La rigidité pédagogique d'un enseignant varie selon la pédagogie mise en place. Cette rigidité peut être appliquée dans une dimension pédagogique mais aussi dans une dimension comportementale. Elle peut ainsi s'apparenter à "une relation de force" lorsque cette rigidité est assez stricte - ne pas suspendre une activité en cas de lassitude du groupe.
L'absence de confiance envers l'enseigné constitue une amorce de la répression. L'enseignant ne laisse pas le moindre degré de liberté à ses élèves et développe une surveillance accrue.
La menace formulée par l'enseignant est un phénomène de répression permettant d'influer sur le type de comportement d'un élève sans avoir obligatoirement à appliquer cette menace. Cependant, si le comportement ne varie pas, le contenu de la menace doit être appliqué.
La sanction, suivant généralement une menace, peut prendre diverses formes. L'extériorisation d'un élément perturbateur au groupe classe, le rejet de l'enfant, l'imposition punitive d'un comportement et l'exigence d'une tâche font partie de ces procédures.
La surcharge de travail, appartenant naturellement à la période précédant celle des contrôles, provoque une crainte chez les élèves.
L'évaluation des élèves est un moyen, entre autre, permettant à l'enseignant de rendre compte directement aux parents des évolutions scolaires de leur enfant. Du fait de cette intrusion dans le milieu familial, elle inspire la crainte de l'enseigné.
L'utilisation des indicateurs d'autorité - organisationnels, verbaux et comportementaux - ne se fait pas généralement consciemment de la part de l'enseignant. Par contre, l'utilisation des registres cités précédemment ne se fait pas instinctivement pour résoudre un désordre du groupe-classe. Les expériences antérieures de l'enseignant lui permettent d'élaborer la mise en place d'une stratégie concernant la pratique de l'autorité. Cette dernière varie selon deux critères : la propre réceptivité de l'enseignant et le climat de la relation pédagogique. L'élaboration de cette stratégie mise en place influera sur l'autorité du maître et sur les qualités d'apprentissage.

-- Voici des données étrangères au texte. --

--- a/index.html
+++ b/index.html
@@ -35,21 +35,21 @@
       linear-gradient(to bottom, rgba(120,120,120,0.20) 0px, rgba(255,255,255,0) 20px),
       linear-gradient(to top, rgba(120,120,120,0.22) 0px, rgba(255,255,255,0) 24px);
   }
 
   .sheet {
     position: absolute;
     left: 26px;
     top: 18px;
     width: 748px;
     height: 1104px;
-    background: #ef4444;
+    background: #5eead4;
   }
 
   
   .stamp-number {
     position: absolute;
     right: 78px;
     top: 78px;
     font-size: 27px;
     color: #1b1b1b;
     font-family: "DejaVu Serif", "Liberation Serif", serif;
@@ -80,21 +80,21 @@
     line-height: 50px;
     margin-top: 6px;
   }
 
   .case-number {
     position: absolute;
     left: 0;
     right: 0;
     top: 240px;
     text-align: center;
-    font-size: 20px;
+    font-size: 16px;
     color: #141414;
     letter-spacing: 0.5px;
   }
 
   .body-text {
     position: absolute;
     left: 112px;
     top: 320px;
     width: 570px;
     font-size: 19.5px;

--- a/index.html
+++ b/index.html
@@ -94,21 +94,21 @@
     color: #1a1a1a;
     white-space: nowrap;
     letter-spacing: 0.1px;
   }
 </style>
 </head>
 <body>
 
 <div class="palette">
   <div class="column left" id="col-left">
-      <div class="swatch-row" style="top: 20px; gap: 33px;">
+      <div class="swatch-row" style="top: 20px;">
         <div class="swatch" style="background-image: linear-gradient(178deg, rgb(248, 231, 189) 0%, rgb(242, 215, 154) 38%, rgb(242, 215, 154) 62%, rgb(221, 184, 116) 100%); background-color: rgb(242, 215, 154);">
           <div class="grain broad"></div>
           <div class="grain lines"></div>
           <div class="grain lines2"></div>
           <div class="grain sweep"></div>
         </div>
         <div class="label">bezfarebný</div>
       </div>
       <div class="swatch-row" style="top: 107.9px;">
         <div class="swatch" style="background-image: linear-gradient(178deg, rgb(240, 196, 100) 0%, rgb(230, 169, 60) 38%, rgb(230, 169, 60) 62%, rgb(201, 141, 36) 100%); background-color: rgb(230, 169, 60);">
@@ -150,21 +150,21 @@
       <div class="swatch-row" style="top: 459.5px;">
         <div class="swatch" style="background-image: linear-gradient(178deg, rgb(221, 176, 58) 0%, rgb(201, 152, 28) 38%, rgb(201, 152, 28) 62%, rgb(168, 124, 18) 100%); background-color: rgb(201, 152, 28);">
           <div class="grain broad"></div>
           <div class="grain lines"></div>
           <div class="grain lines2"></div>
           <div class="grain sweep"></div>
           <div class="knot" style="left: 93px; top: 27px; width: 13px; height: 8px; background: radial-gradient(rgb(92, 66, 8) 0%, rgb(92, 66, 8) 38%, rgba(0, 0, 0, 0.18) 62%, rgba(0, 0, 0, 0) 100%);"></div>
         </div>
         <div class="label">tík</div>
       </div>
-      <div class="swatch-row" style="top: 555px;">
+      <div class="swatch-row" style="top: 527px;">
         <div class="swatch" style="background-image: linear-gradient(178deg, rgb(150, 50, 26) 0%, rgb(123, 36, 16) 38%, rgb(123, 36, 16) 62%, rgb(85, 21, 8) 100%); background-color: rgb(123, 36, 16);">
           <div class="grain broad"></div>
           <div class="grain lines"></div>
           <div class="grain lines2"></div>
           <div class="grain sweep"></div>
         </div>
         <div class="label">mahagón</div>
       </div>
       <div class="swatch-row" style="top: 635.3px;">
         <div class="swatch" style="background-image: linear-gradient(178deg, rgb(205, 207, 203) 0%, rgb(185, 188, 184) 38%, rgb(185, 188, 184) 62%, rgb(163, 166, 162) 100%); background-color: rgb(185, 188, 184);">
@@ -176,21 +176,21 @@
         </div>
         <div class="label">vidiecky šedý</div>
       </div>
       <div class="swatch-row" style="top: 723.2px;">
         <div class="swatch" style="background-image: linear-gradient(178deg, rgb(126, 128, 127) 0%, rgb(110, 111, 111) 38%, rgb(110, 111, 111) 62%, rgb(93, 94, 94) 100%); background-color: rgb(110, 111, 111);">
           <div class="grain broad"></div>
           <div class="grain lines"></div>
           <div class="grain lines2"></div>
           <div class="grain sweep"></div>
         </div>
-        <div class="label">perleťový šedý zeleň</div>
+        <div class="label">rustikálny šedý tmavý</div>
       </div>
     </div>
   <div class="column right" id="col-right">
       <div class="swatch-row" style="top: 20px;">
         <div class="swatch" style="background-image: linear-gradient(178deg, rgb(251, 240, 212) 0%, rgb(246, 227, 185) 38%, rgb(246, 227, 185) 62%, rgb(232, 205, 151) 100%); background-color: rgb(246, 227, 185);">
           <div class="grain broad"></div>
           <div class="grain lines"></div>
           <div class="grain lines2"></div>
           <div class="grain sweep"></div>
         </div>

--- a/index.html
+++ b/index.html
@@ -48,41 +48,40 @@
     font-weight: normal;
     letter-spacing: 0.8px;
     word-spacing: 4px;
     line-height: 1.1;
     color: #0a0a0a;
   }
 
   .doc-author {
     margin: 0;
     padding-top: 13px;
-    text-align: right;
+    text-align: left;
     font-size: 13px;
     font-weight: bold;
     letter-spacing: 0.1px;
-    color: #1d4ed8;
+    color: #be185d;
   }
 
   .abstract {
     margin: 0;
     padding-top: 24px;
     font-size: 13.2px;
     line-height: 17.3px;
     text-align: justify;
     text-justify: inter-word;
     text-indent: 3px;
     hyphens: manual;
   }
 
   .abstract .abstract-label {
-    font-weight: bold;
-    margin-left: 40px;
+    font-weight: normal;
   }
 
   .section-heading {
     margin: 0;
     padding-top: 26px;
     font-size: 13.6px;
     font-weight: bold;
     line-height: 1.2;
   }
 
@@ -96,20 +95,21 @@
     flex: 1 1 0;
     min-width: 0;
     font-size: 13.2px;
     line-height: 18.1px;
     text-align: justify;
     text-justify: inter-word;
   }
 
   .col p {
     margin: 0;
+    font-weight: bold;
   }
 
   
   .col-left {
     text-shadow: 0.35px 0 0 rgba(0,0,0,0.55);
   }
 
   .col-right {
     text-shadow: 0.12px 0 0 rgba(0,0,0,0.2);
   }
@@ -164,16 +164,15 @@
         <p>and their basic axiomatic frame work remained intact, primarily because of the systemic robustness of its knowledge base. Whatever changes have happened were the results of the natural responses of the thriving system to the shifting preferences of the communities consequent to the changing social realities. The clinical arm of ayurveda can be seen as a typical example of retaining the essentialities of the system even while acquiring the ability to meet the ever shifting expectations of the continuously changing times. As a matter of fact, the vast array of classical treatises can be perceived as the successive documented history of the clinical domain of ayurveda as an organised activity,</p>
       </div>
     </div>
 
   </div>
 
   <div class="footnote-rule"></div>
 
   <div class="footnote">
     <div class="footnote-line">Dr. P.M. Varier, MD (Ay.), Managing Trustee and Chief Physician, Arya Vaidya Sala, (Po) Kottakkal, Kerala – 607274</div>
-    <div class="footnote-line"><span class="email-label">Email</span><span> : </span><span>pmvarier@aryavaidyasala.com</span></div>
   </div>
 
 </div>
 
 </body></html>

La discipline est, par supposition, nécessaire pour un apprentissage correct. En effet, découvrir, lire, écrire, compter, mémoriser, apprendre doivent s'effectuer dans un minimum d'organisation. Cependant, cette mise en place d'une discipline passe par l'imposition d'une autorité. D'après une étude de S. Weber auprès de parents brésiliens, l'autorité est perçue comme essentielle dans le cheminement de l'apprentissage. La soumission à l'autorité est donc considérée comme étant favorable à l'acquisition de connaissances mais aussi à leur consolidation. Cela induit l'acquisition de l'autonomie du sujet. Or, on se retrouve là avec une contradiction : en effet, on souhaite que l'hétéronomie entraîne l'autonomie.
Entre aussi en jeu, le fait de socialiser des élèves en les soumettant aux respects de règles, à l'autorité en fait. Cela permet pour l'enseigné, c'est-à-dire l'enfant, de se rendre compte de l'existence de limites et de contraintes. Cette autorité permet aussi à l'enfant de vivre en évolution avec la société, en commençant par la vie en collectivité avec ses camarades.
En fait, le but de l'enseignant est de faire en sorte que ses élèves acceptent son autorité, et en comprennent son intérêt pour l'obtention d'un bon climat en classe avec respect mutuel dans la relation pédagogique.
II. Observation de l'autorité à l'école
Observation des causes d'indiscipline en classe
Au cours de mon stage en école primaire, l'indiscipline s'est forcément présentée, à un moment donné, face aux instituteurs. Voici quelques-unes unes des raisons d'indiscipline que j'ai pu observer :
Le fait qu'un élève dise une idiotie involontaire engendre là aussi des comportements d'indiscipline.
Dans la classe de mon stage, j'ai eu la chance de pouvoir observer deux enseignantes, pour les mêmes élèves, employant chacune sa méthode pour favoriser la discipline en classe.
Avant de continuer, nous allons établir un codage pour différencier aisément les 2 maîtresses : La maîtresse s'occupant des ¾ de l'enseignement de la classe de CM2 se nommera " la maîtresse I " tandis que celle qui s'occupe du ¼ de l'enseignement des CM2 portera l'étiquette de " maîtresse II ".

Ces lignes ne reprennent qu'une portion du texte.